George White

I n this section, La Grivoise, we put a personality from the world of the art of living through the lens of a few questions. History to discover unsuspected facets of our guests. The cheeky.

Since obtaining its first star in 1929, the success of this exceptional restaurant has never wavered. For 90 years now, this house has not ceased to be starred. Informal conversation with this charismatic chef who manages the feat of bringing 820 people daily to Vonnas in his various establishments.

Text: Leslie Gogois
Portrait: Oriana Fenwick

My untruth (what we imagine about you and which is not true) For people, I often look more like a restaurateur than a cook, but it's not true! When I started, the apprenticeship was done directly in the houses without going through a hotel school. However, for my part, I come from the first generation out of a hotel school; this is what has forged this reputation as a restaurateur which has sometimes played tricks on me. I had a hard time imposing myself, it must be said that success generates a certain form of jealousy. I like this maxim that says “To be jealous is to exist.
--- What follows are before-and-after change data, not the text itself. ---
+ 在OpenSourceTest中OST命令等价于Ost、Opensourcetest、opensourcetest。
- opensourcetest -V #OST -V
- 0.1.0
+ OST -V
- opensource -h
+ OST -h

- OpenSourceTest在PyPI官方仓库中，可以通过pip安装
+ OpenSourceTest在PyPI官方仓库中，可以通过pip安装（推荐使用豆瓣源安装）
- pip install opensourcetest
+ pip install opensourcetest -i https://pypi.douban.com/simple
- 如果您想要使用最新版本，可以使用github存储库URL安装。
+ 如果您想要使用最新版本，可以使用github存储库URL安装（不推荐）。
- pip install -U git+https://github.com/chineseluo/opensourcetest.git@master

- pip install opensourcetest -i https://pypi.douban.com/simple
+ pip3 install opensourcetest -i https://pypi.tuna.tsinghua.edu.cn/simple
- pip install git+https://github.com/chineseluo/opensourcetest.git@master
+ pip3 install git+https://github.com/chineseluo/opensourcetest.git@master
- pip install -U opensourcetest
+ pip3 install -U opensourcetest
Not existing makes you jealous”. However, I am a real cook, who likes to be in the middle of his team. This morning again, I was in pastry; Last night we launched our new menu with dishes decided by my chef and myself. I have lunch and dinner every day with my staff, in the kitchen.

My hidden secret (a little mania, a cute sin…) I always have a little notebook on my bedside table. As soon as I am not sleeping, I write down the fruit of my thoughts which are always related to my profession. I have a totally passionate commitment to cooking. Moreover, my motto reminds us: “Without passion, there is no elevation”. Only passion allows overcoming, I am firmly convinced of that. Although I am past retirement age, my mind is constantly on the alert. I try to progress every day.
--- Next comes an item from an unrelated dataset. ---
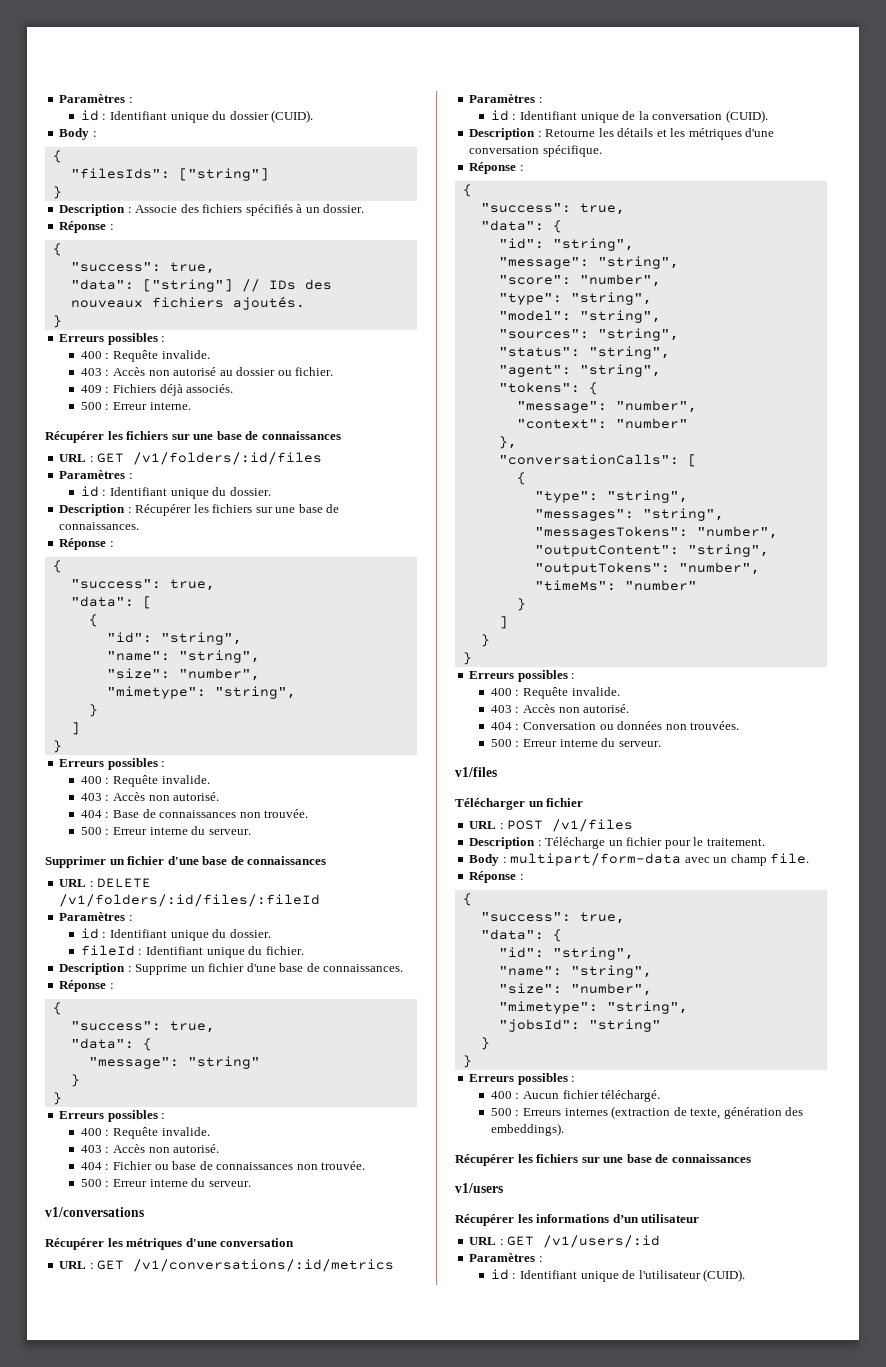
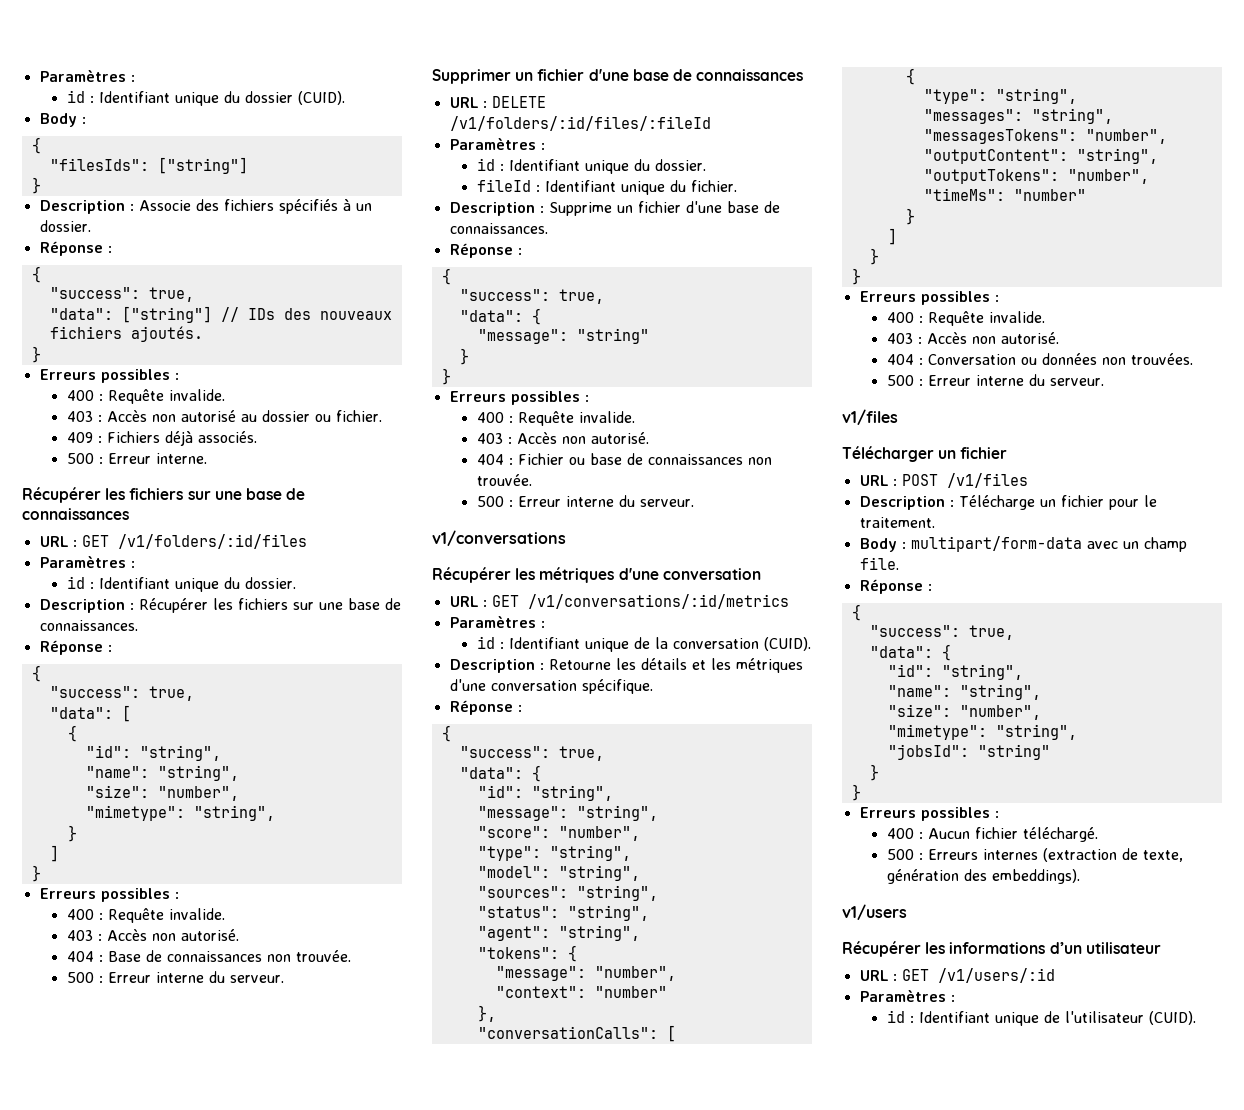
  500 : Erreurs internes (extraction de texte, génération des embeddings).
- Récupérer les fichiers sur une base de connaissances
My greatest love in life is… The satisfaction of my clients. Succeeding in creating emotion with them is my greatest reward. I'm not sure I can do it every day at every table, but with my team, we tirelessly want to add an emotional touch to a quality service.

What I really don't know how to do… Retire! Since I took over the family business in 1968, I have rarely gone on vacation. And the best time was always when I came back to my job. My passion was born when I began to deliver a personal cuisine around the greatest products, punctuated by the seasons. At first, I was more in the repertoire of mother cooks, it was only then that my cooking evolved. My neighbors were Alain Chapel, Paul Bocuse, we were always in a healthy emulation, which only reinforced my passion.

If I had led another life… I almost led another life! When I was 17, I learned to fly a plane in a flying club in Mâcon. It became a passion, I remember that I collected Aviation Magazines and dreamed of going to the Ecole de l'Air de Salon de Provence; but I was declared unfit because I was color blind during the medical visit. So I went to the hotel school in Thonon-les-Bains, where I graduated top of my class. Today, there are a few winks around me that remind me that I am a citizen reserve colonel of the Air Force: a Mirage 3 in my property, as well as a photo of me with my jacket of pilot. However, I have no regrets, I lead an exciting life. And if I had been a fighter pilot, I should have retired 30 years ago!

The bonus question: what does white color inspire you in the kitchen? White is the color of catering, of gastronomy… Aprons, chef's jackets, toppings… There is white everywhere in my restaurant, because it is a safe bet, an inspiring color for me. I remember a defining moment: in 1959, when I was working at the Grand Hotel in Divonne-les-Bains, we took a photo of the whole brigade in white in front of the hotel. Since then, I have perpetuated this tradition with my brigade, I offer them this photo every year. In fact, I lead a white but colorful life!